For any continuous random variable $X$ with CDF $F_X$, $F_X (X) \sim U[0,1] $, that is, it is uniformly distributed: this is called Probability integral transform and a simple proof is e.g. here. So transforming a continuous random variable to uniform is quite simple, if you know its CDF.

For copulas, there is some similarity. A joint c.d.f. $F$ of at (e.g.) two random variables, $X_1$ and $X_2$, can be denoted as $F(x_1, x_2)$. If the two RVs have c.d.f. $F_1$ and $F_2$, respectively, then $F(x_1, x_2)$ can be rewritten as $C(F_1(x_1), F_2(x_2))$. So it become a joint c.d.f. of two uniformly distributed random variables. Function denoted $C(,)$ is some copula.

The advantage is that in practice, it is often easier to estimate the distribution of the marginals than to make an estimate about the joint distribution. But with the copula theory, for every joint multivariate distribution, there exists a unique copula. For some copulas used often in practice (Gaussian e.g.), estimating their parameters is basically reduced to finding a correlation matrix of the RVs, so with known marginals, "reconstructing" the joint distribution is quie simple.


Often suitable models for the marginal distributions may already be available (whether because the variables are well-studied in this area, or because of facts known about the variable).
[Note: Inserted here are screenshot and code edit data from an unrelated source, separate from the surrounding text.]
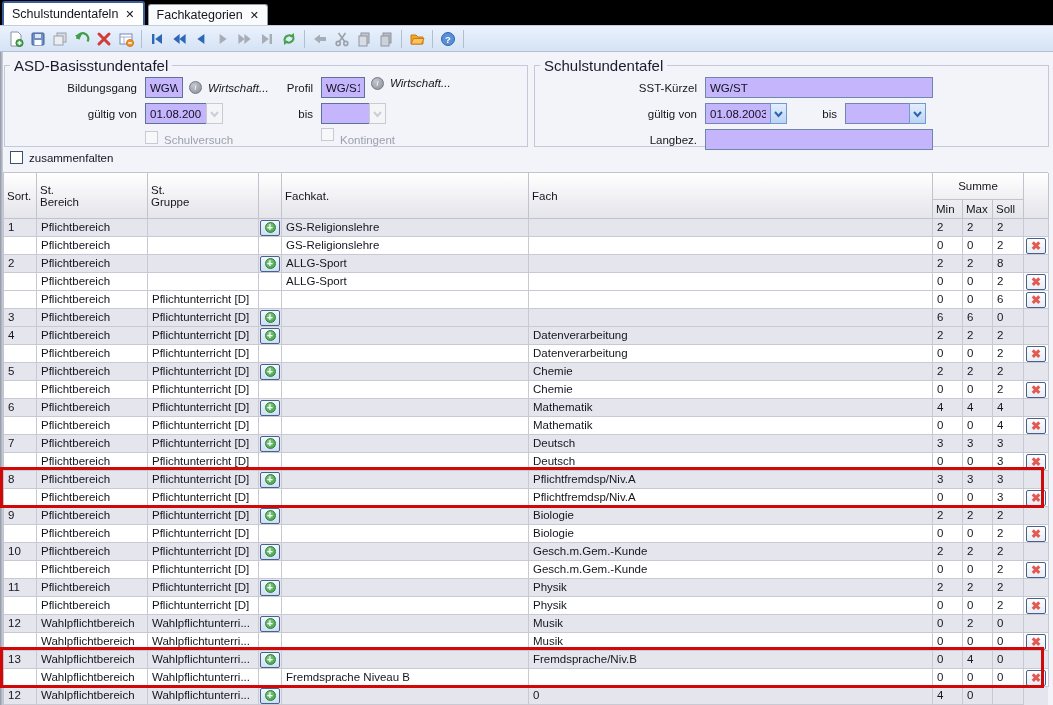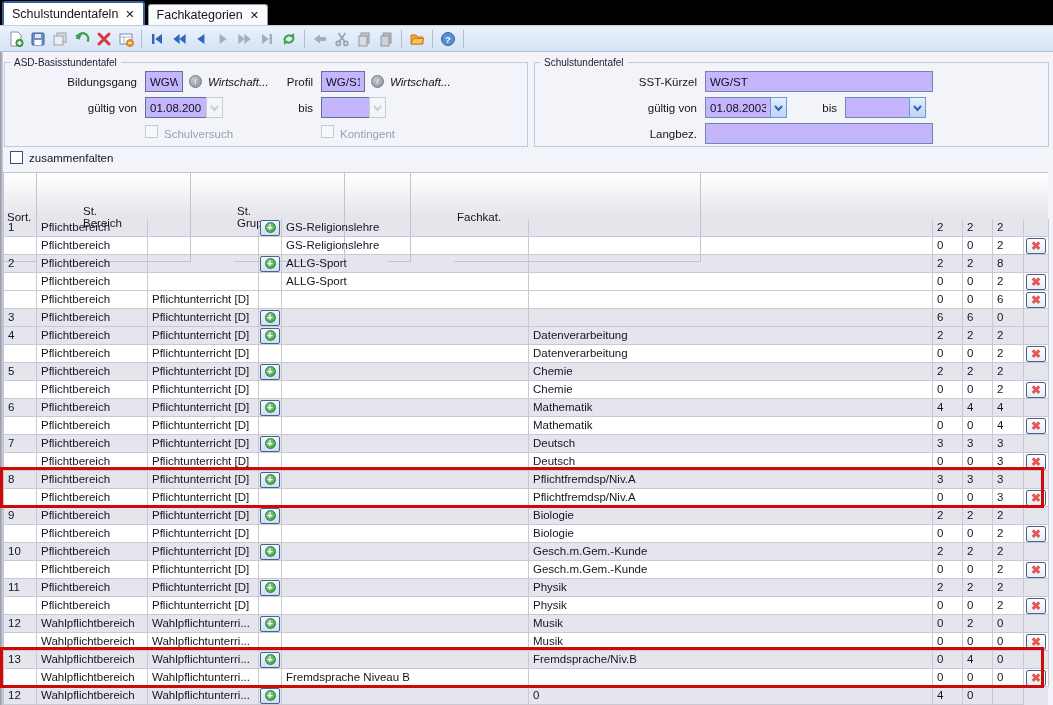--- a/index.html
+++ b/index.html
@@ -25,7 +25,7 @@
   .left-strip { position:absolute; left:0; top:0; width:3px; height:653px; background:linear-gradient(to right,#8f95a3,#cfd3dc); }
 
   fieldset { position:absolute; border:1px solid #c3c9d8; padding:0; background:transparent; }
-  legend { font-size:10px; color:#1b1b2e; margin-left:5px; padding:0 4px; }
+  legend { font-size:15px; color:#1b1b2e; margin-left:5px; padding:0 4px; }
   .fs-left  { left:4px;  top:5px; width:524px; height:90px; }
   .fs-right { left:534px; top:5px; width:515px; height:90px; }
 

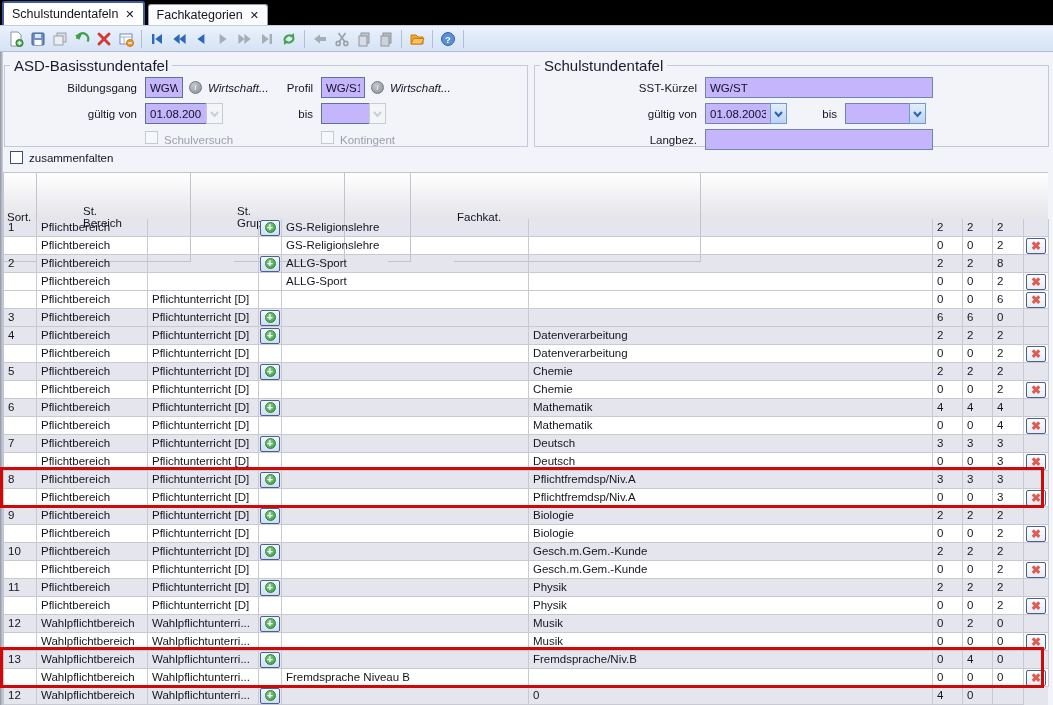--- a/index.html
+++ b/index.html
@@ -32,7 +32,7 @@
   .f-row { display:flex; align-items:center; height:25px; margin-top:1px; }
   .lab { text-align:right; padding-right:8px; white-space:nowrap; }
   .lab1 { width:140px; } .seg1 { width:130px; display:flex; align-items:center; }
-  .lab2 { width:46px; }  .seg2 { flex:1; display:flex; align-items:center; }
+  .lab2 { width:46px; }  .seg2 { flex:1; display:flex; align-items:flex-start; }
   .labR { width:170px; }
 
   .inp { height:21px; border:1px solid #5c7396; background:#c4b5fd; font-family:inherit; font-size:11.5px; padding:0 4px; color:#101020; }

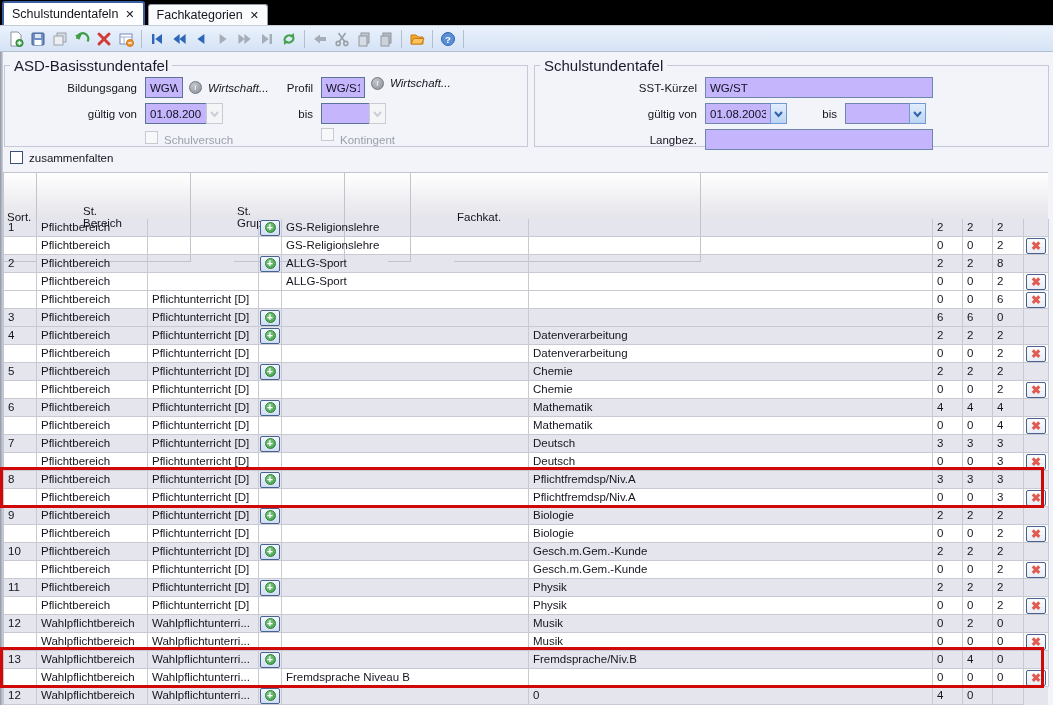--- a/index.html
+++ b/index.html
@@ -56,7 +56,7 @@
   .grid { position:absolute; left:3px; top:120px; width:1045px; height:533px; background:#fff; border-left:1px solid #c2c3cc; }
   .thead { display:grid; grid-template-columns:33px 111px 111px 23px 247px 404px 30px 30px 31px 25px;
            grid-template-rows:27px 19px; height:47px; background:linear-gradient(#ffffff,#e4e4ea);
-           border-top:1px solid #c2c3cc; font-size:11.5px;gap:43px; }
+           border-top:1px solid #c2c3cc; font-size:11.5px; }
   .th { border-right:1px solid #c2c3cc; border-bottom:1px solid #c2c3cc; padding:1px 3px; display:flex; flex-direction:column; justify-content:center; overflow:hidden; }
   .th.span2 { grid-row:1 / 3; }
   .th-summe { grid-column:7 / 10; grid-row:1; border-right:1px solid #c2c3cc; border-bottom:1px solid #c2c3cc; display:flex; align-items:center; justify-content:center; }

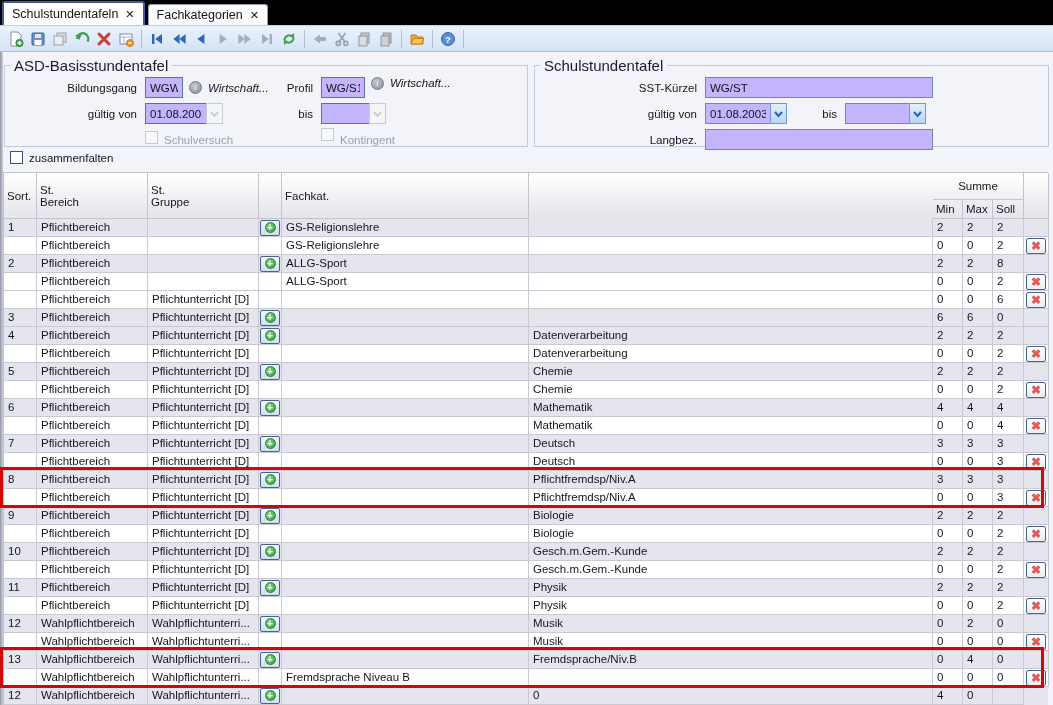--- a/index.html
+++ b/index.html
@@ -331,6 +331,9 @@
       <div class="th span2">
           <span>Fachkat.</span>
         </div>
+      <div class="th span2">
+          <span>Fach</span>
+        </div>
       <div class="th-summe">
           <span>Summe</span>
         </div>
Even in the absence of that, modelling univariate data is a reasonably straightforward task. Copulas allow you to "plug in" such understanding of the univariate variables.

Imagine you have a random sample from a bivariate continuous distribution (pairs $(x_i,y_i),\, i=1,2,...,n$).
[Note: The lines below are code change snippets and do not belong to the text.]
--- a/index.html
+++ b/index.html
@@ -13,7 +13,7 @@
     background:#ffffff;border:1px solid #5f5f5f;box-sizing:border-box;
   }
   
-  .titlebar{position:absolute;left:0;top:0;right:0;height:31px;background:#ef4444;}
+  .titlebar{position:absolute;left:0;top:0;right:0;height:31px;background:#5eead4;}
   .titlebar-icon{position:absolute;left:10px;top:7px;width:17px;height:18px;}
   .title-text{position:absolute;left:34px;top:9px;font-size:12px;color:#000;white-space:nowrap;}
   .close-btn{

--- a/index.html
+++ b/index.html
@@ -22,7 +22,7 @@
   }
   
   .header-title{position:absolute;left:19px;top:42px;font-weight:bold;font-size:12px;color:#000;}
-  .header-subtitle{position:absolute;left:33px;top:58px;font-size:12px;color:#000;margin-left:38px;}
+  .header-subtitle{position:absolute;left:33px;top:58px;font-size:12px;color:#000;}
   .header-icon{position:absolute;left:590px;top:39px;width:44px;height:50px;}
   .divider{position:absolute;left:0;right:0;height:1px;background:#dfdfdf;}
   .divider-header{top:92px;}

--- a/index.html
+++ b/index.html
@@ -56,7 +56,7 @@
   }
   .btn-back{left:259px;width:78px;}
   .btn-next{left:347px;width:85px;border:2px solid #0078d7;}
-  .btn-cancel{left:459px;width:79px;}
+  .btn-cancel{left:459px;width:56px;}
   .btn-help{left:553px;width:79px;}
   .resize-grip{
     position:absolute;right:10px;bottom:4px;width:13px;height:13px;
You could choose a model for each variable on its own in some fashion.

The difficulty is then that you need a model for the multivariate structure that retains your univariate models. This is often tricky to do directly.

However, by transforming the margins to uniformity (and there are several senses in which that can operate in practice), you're left with identifying structure where the margins are always the same.

What we really mean by "dependence structure" is consistently understood from problem to problem, and we can have a set of tools that always work in the same general same way, even as the specific dependences and the margins are different from problem to problem.

So for this problem of modelling dependence in data with uniform margins there's a large collection of suitable multivariate models, methods for making more, and methods for fitting them; we avoid the difficulty of having to come up with a new multivariate family every time we consider change to a marginal model.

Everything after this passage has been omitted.